MOYEN ANNEXE au présent arrêt :
Moyen identique produit aux pourvois n° Q 09-41. 403, n° R 09-41. 404 et n° S 09-41. 405 par la SCP Masse-Dessen et Thouvenin, avocat aux conseils pour l'association La ligue pour l'adaptation du diminué physique au travail,
Le moyen fait grief à l'arrêt attaqué d'AVOIR condamné l'ADAPT à payer à la salariée les salaires et congés payés depuis le 25 août 2008 ;
AUX MOTIFS QUE l'activité a continué à être exercée par l'ADAPT dans les mêmes locaux avec les mêmes moyens et matériel par des salariés spécialement affectés à la confection des repas de l'association ; qu'il en résulte l'existence d'une entité économique autonome dont l'activité a été poursuivie ou reprise avec la même clientèle par l'association ;
ALORS QUE l'article L. 1224-1 du Code du travail s'applique à tout transfert d'une entité économique autonome conservant son identité et dont l'activité est poursuivie ou reprise ; que l'ADAPT invitait les juges du fond à vérifier si l'identité de l'activité de restauration avait été maintenue dans la mesure où d'une activité commerciale de restauration assurée par les agents d'un prestataire extérieur, elle est devenue un atelier d'apprentissage au métier de la restauration où travaillent des travailleurs handicapés encadrés par des éducateurs techniques spécialisés ayant pour finalité de leur faire acquérir une autonomie sociale, en sorte que l'activité n'était pas poursuivie ; que faute d'avoir procédé à cette recherche, la Cour d'appel ne pouvait conclure à l'existence d'un trouble manifestement illicite et partant a privé sa décision de base légale au regard du texte susvisé et de l'article R. 1455-6, anciennement R. 516-31 du Code du travail.

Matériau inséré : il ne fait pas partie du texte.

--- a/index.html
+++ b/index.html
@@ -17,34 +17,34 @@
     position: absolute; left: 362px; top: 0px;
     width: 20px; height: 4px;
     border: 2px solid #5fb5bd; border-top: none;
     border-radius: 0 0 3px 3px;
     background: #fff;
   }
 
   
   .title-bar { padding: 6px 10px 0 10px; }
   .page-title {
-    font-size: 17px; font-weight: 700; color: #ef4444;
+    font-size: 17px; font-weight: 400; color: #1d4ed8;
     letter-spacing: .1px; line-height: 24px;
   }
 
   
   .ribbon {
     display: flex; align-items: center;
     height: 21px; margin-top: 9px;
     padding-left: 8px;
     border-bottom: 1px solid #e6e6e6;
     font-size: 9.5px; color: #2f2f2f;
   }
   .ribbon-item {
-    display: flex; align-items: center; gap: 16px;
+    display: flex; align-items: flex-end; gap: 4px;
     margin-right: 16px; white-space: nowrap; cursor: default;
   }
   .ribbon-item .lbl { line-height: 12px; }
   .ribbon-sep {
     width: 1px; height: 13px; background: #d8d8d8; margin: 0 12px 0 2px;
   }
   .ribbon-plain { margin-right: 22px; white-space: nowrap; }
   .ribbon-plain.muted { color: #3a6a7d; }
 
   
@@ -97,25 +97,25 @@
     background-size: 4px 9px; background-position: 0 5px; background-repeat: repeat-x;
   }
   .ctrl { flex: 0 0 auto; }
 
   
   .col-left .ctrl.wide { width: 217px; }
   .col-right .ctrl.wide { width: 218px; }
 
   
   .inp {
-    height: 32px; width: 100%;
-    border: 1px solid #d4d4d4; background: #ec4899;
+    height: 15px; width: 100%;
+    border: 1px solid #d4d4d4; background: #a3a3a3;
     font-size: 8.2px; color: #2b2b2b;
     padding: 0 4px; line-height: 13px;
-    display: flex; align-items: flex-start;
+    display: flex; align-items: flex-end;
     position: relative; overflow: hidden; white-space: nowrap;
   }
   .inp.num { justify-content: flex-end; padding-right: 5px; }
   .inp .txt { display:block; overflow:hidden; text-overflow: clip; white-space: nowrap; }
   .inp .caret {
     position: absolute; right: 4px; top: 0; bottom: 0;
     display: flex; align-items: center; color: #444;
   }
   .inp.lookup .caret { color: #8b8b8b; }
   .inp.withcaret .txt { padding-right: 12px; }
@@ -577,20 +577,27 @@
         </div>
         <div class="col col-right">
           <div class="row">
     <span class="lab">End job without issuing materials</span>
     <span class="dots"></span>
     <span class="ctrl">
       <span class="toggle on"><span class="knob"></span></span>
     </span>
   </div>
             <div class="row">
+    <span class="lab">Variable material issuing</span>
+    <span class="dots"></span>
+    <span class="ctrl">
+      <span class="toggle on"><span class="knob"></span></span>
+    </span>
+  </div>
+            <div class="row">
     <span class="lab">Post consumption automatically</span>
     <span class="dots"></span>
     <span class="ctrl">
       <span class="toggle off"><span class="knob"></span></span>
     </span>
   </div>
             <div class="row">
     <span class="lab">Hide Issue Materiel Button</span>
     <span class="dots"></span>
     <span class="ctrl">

ALORS surtout QU'en ne s'expliquant pas sur le fait que les travailleurs handicapés n'étaient pas affectés à la restauration, mais tournaient entre les différents ateliers, dans un but d'insertion, en sorte que l'activité n'avait pas d'autonomie, ni de travailleurs spécialement affectés, elle a privé sa décision de base légale au regard de ce texte.